## Image comparison data
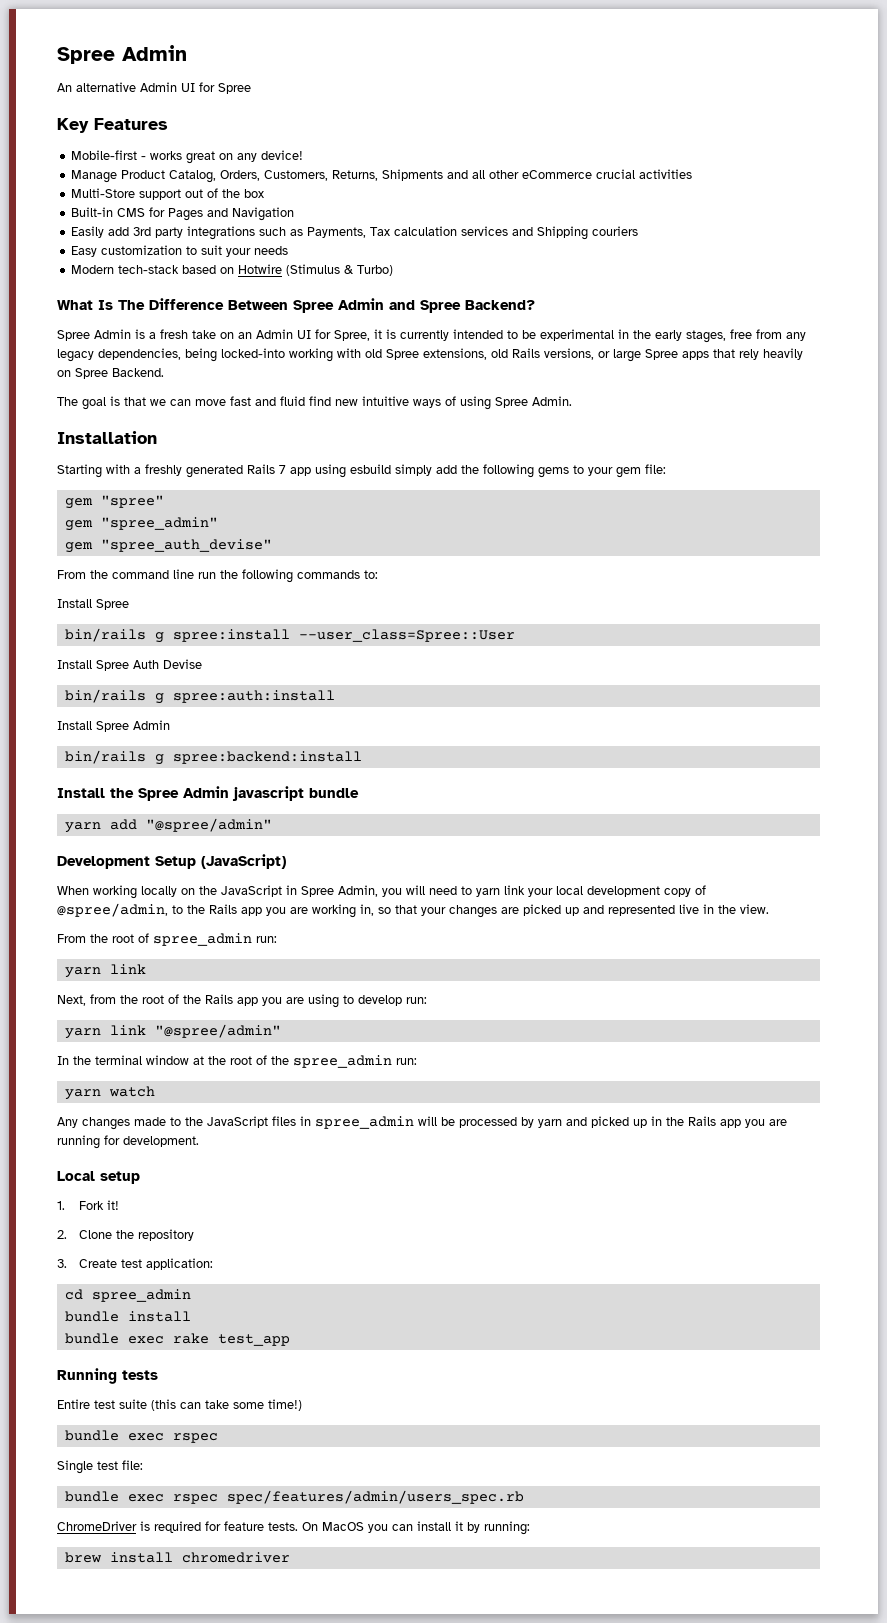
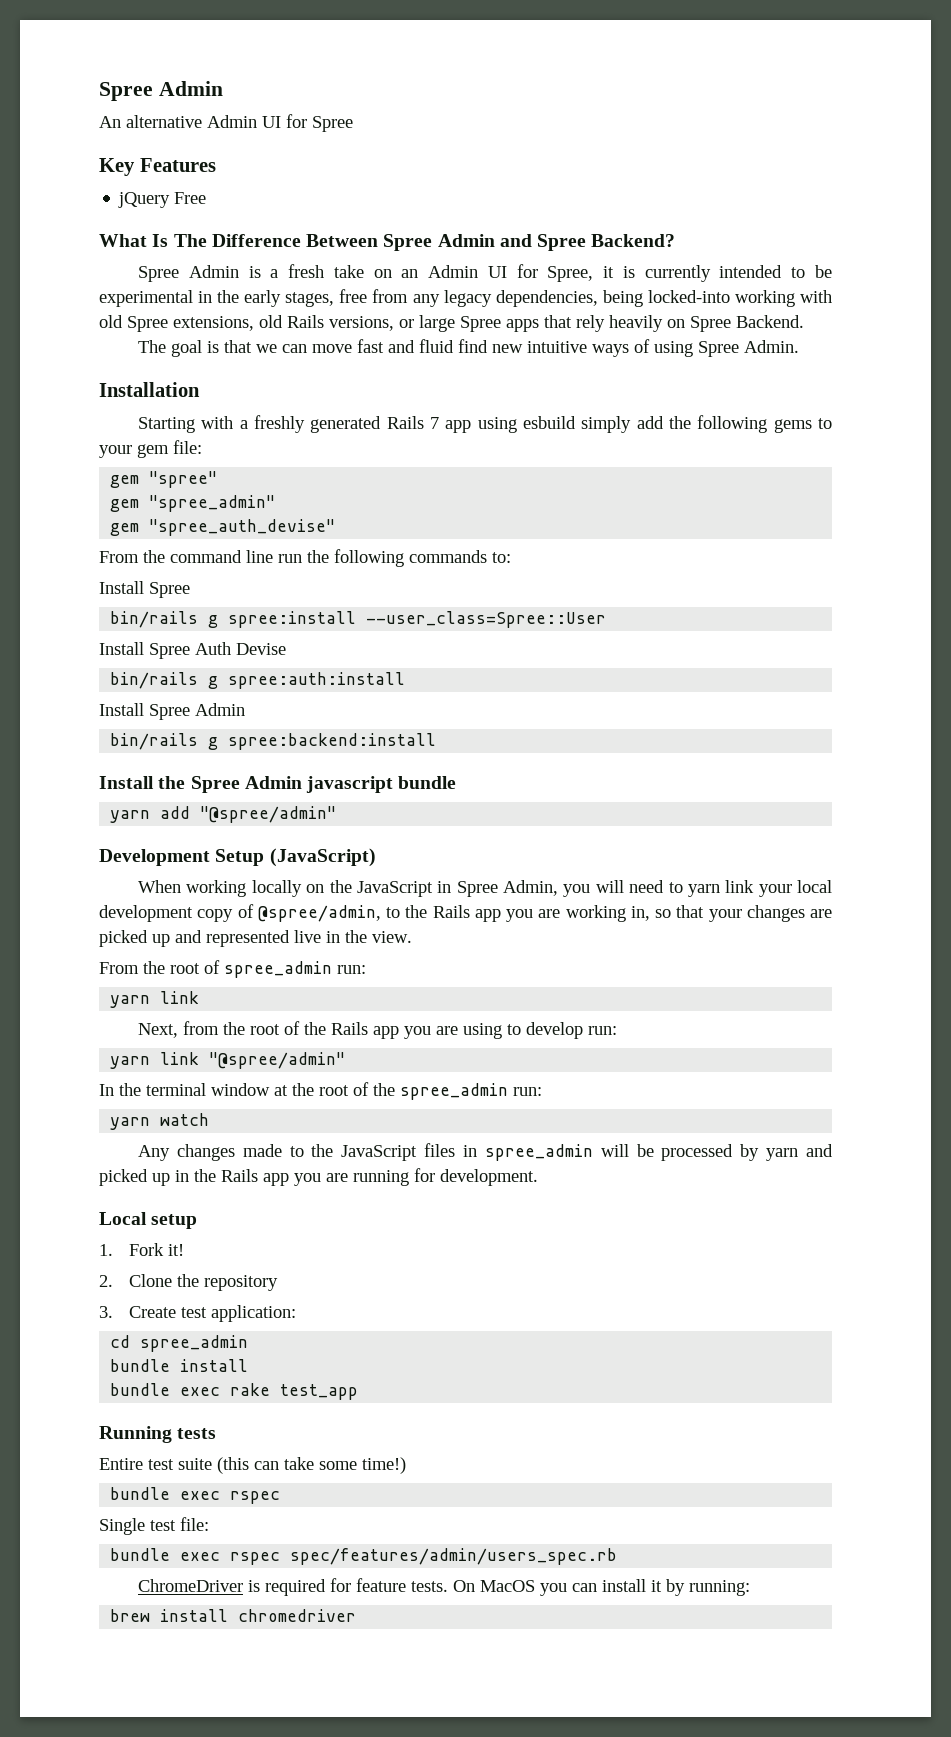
[71,150,304,164] [71,169,693,183] [71,188,265,200] [71,207,295,221] [71,226,639,240] [71,245,289,257] [71,264,394,276] Mobile-first - works great on any device! // Manage Product Catalog, Orders, Customers, Returns, Shipments and all other eCommerce crucial activities // Multi-Store support out of the box // Built-in CMS for Pages and Navigation // Easily add 3rd party integrations such as Payments, Tax calculation services and Shipping couriers // Easy customization to suit your needs // Modern tech-stack based on Hotwire (Stimulus & Turbo) -> [118,192,207,208] jQuery Free

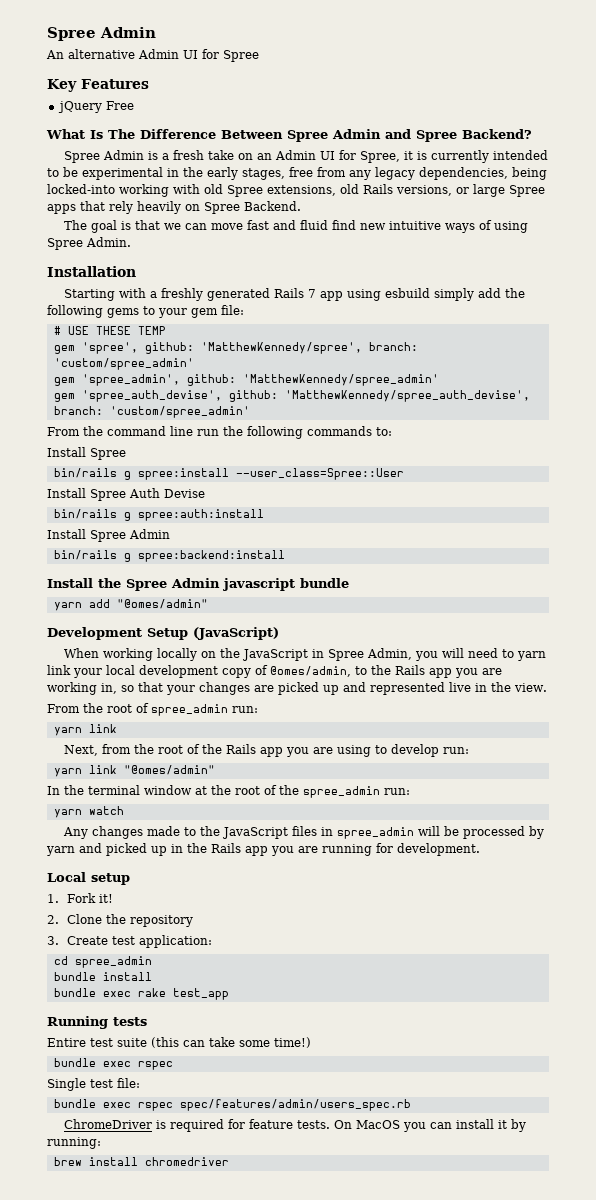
[110,471,218,488] [110,495,276,512] [110,519,336,536] gem "spree" // gem "spree_admin" // gem "spree_auth_devise" -> [53,326,166,335] [53,342,418,354] [53,358,194,370] [53,374,439,386] [53,390,530,402] [53,406,250,418] # USE THESE TEMP // gem 'spree', github: 'MatthewKennedy/spree', branch: 'custom/spree_admin' // gem 'spree_admin', github: 'MatthewKennedy/spree_admin' // gem 'spree_auth_devise', github: 'MatthewKennedy/spree_auth_devise', branch: 'custom/spree_admin'
[200,806,337,823] "@spree/admin" -> [116,599,208,609] "@omes/admin"
[257,905,381,922] @spree/admin, -> [270,666,351,677] @omes/admin,
[209,1052,346,1069] "@spree/admin" -> [123,765,215,775] "@omes/admin"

## Your instructions
Among the records above, find the lines that contain "omes" and copy every one.

## Exercise solution
[200,806,337,823] "@spree/admin" -> [116,599,208,609] "@omes/admin"
[257,905,381,922] @spree/admin, -> [270,666,351,677] @omes/admin,
[209,1052,346,1069] "@spree/admin" -> [123,765,215,775] "@omes/admin"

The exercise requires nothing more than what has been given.